Buna ilaveten bir soru daha; İHL ve ilahiyat mezunlarını istihdam eden ve dini eğitimi-öğretimi anayasal bir statüyle yapan kurumları karşı karşıya getirmek çabası ne de oluyor?
İnsanların hayatlarını yönlendiren bir harita olarak ideolojiler
Demem o ki, İslami Hareket/ler nitelemesi yetersiz, kapalı ve genellemeci bir kavramdır. Bunun yerine İslam dünyasını farklı bölgelerinde gerek devletlerin gerekse cemaat/grupların farklı motivasyonlar neticesinde ortaya çıkan İslami bir bilinçlenme ve uyanış sürecinden geçtiğinden; üstelik bunların sistematik bir şekilde manipüle edildiğinden de söz edilebilir.
Mevcut Şii/Selefi mücadelelerini, bunlarla meşruiyeti sağlanmaya çalışılan eko-politik savaşları düşününce, kendisini “İslamcı grup/cemaat/hareket” olarak niteleyen birimlerin Müslümanların tarihsel olarak geçirdiği, kültürel, akidevi ve tarihsel gerçeklikleri yorumlamada bile ortaklığa sahip olamadıkları görülür. Durum böyleyken ümmet ve hilafet gibi üst kavramların içeriği tutarlı bir şekilde nasıl sunulabilir ki?

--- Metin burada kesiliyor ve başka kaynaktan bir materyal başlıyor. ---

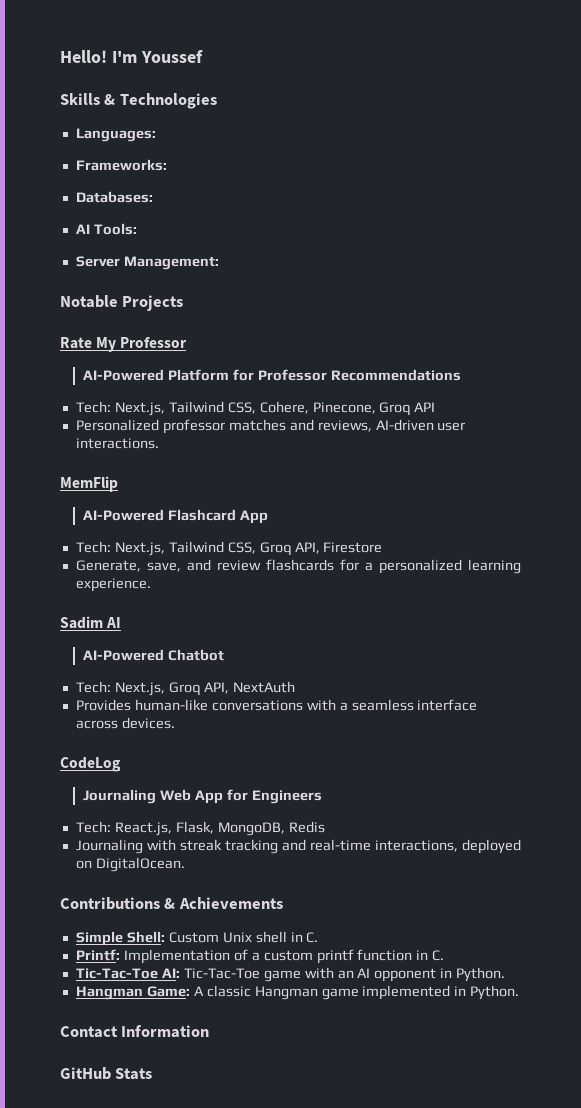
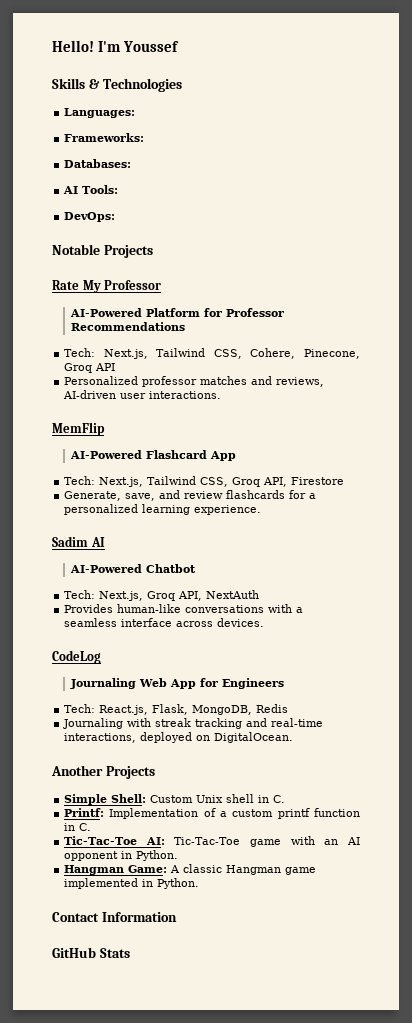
- Server Management:
+ DevOps:
- Contributions & Achievements
+ Another Projects

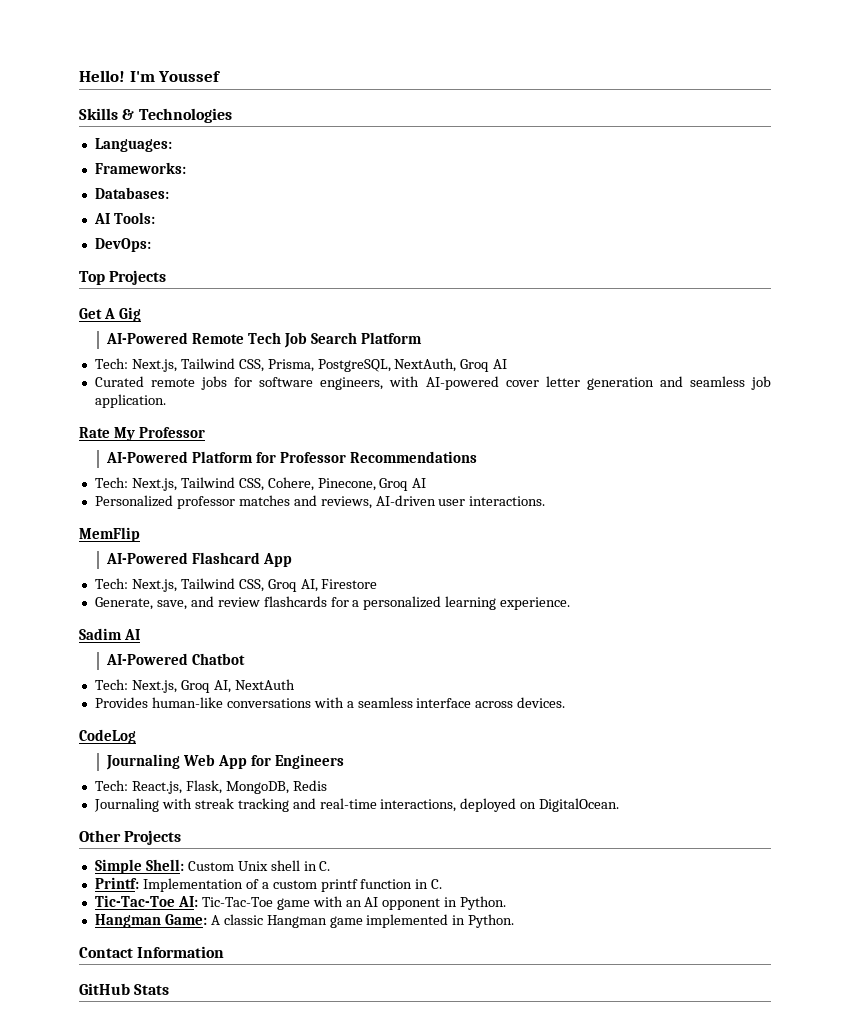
- Notable Projects
+ Top Projects
+ Get A Gig
+ AI-Powered Remote Tech Job Search Platform
+ Tech: Next.js, Tailwind CSS, Prisma, PostgreSQL, NextAuth, Groq AI
+ Curated remote jobs for software engineers, with AI-powered cover letter generation and seamless job application.
- Tech: Next.js, Tailwind CSS, Cohere, Pinecone, Groq API
+ Tech: Next.js, Tailwind CSS, Cohere, Pinecone, Groq AI
- Tech: Next.js, Tailwind CSS, Groq API, Firestore
+ Tech: Next.js, Tailwind CSS, Groq AI, Firestore
- Tech: Next.js, Groq API, NextAuth
+ Tech: Next.js, Groq AI, NextAuth
- Another Projects
+ Other Projects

Sahih inanç/ortodoksi ve batıl inanç/heteredoksi kavramlarının Hz. Osman’ın katliyle başlayan Cemel-Siffin savaşlarına katılan ve öldürülenler hakkında verilen itikadi hükümlerin aynı zamanda idarecilere karşı siyasal tavırları da oluşturduğu ortadadır. Mümin-müslim, kafir, fasık, münafık gibi tanımlamalar aynı zamanda iktidar-muhalefet ilişkilerini de belirliyordu.

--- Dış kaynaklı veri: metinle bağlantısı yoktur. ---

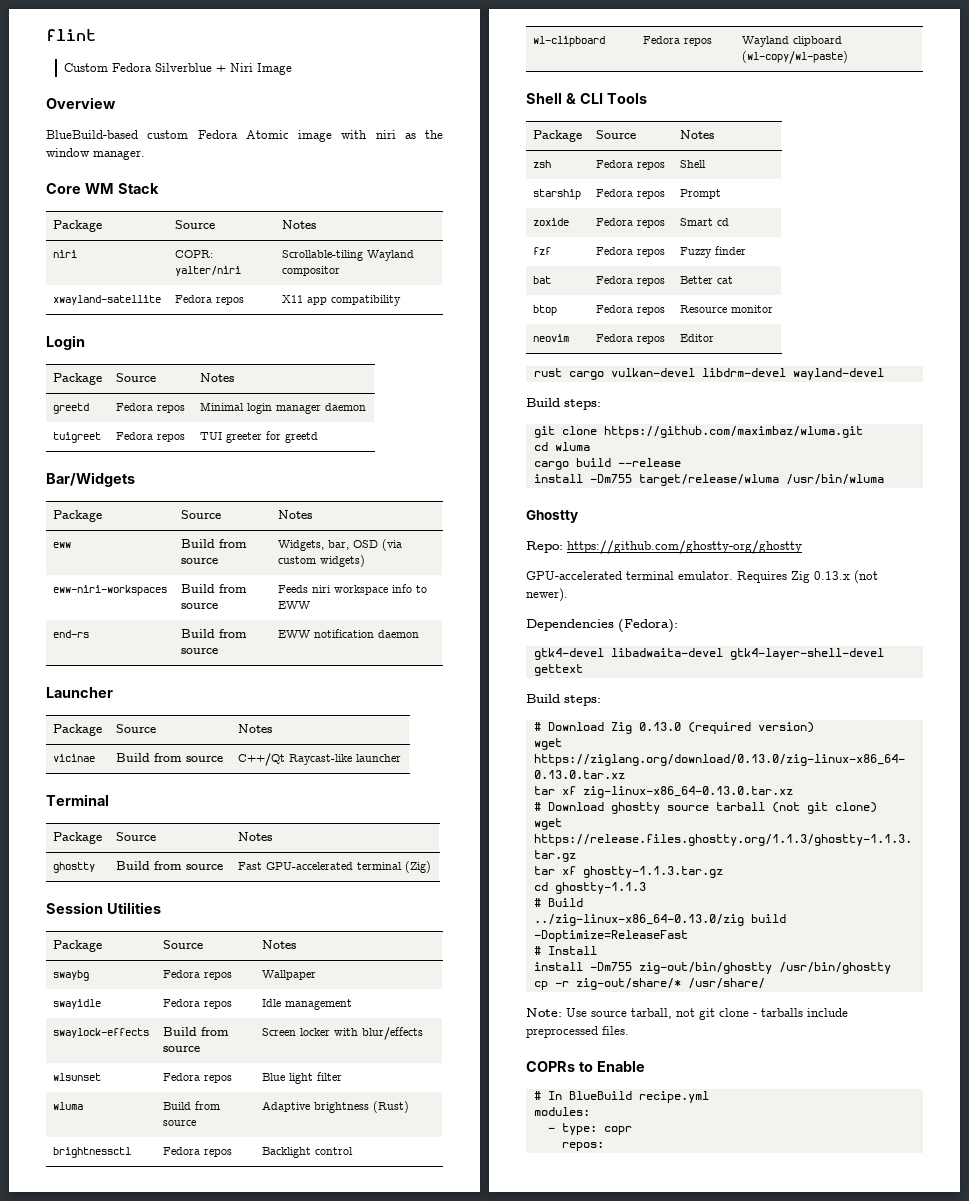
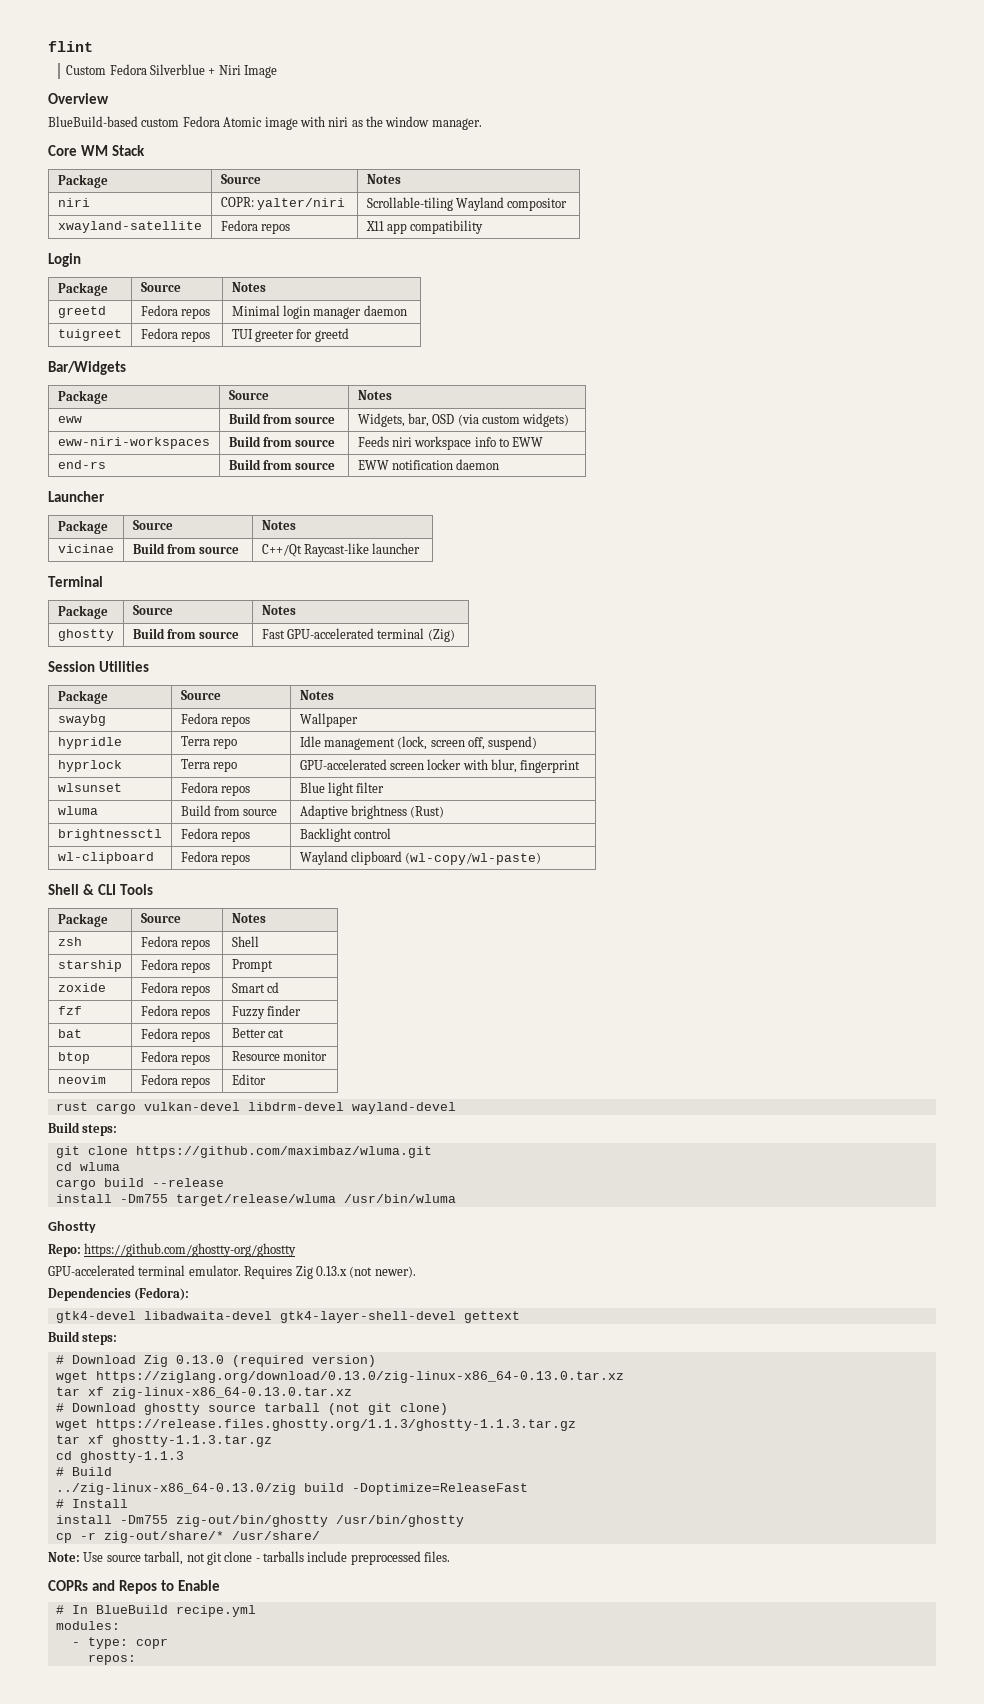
- swayidle | Fedora repos | Idle management
- swaylock-effects | Build from source | Screen locker with blur/effects
+ hypridle | Terra repo | Idle management (lock, screen off, suspend)
+ hyprlock | Terra repo | GPU-accelerated screen locker with blur, fingerprint
- COPRs to Enable
+ COPRs and Repos to Enable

Kendisini sahih inanç sahibi, muhalifini ise batıl inanç sahibi olarak kurunca bu fikir, ideolojiye dönüşüyor, böyle olunca da bir sistemin/akımın yeniliklere ve başka görüşlere açık olması da neredeyse imkansız hale geliyor.
Velhasıl artık ideolojik bir yapıya dönüşen hareket “insanların hayatlarını yönlendiren bir harita” ya dönüşmektedir. O, artık toplumsal gerçeği açıklamaya dair bir model değil, toplumsal için gerçek için tek model” olduğunu söyleyen kesin bir inanç (ortodoksi)dir. Bu noktada ideoloji, fanatizm ve radikalizmle beslenmektedir. (Mevlüt Uyanık, “Zihinlerimize Giydirilen Deli Gömlekleri: İdeolojiler”, Fecre Doğru, Aylık Düşünce Dergisi, yıl.6,sayı.63. Ocak.2001,s.12-179
Sonuç: Bu nedenle tarihsel birikimimizi eleştirel ve rasyonel okumalara tabii tutarak, ondan müstağni kalmadan müstakilliğimizi sağlayacak okumalar yapmak gerekir. Önceki eğitim ve öğretim sistemimizden istifade etmek farklı bir şey, onu bugüne taşıyarak resmi statü kazandırarak ilahiyat fakülteleriyle eş değer hatta kamuoyunda daha üst bir manevi birikime yükselterek ortak fetvalar yayımlamaya çalışmak farklı şeydir. Diyanet İşleri Başkanlığı ile onun alt yapısını oluşturan ilahiyat fakültelerini karşı karşıya getirmek Türkiye Cumhuriyetinin anayasal kuruluşlarını ve birikimlerini yok saymak demektir.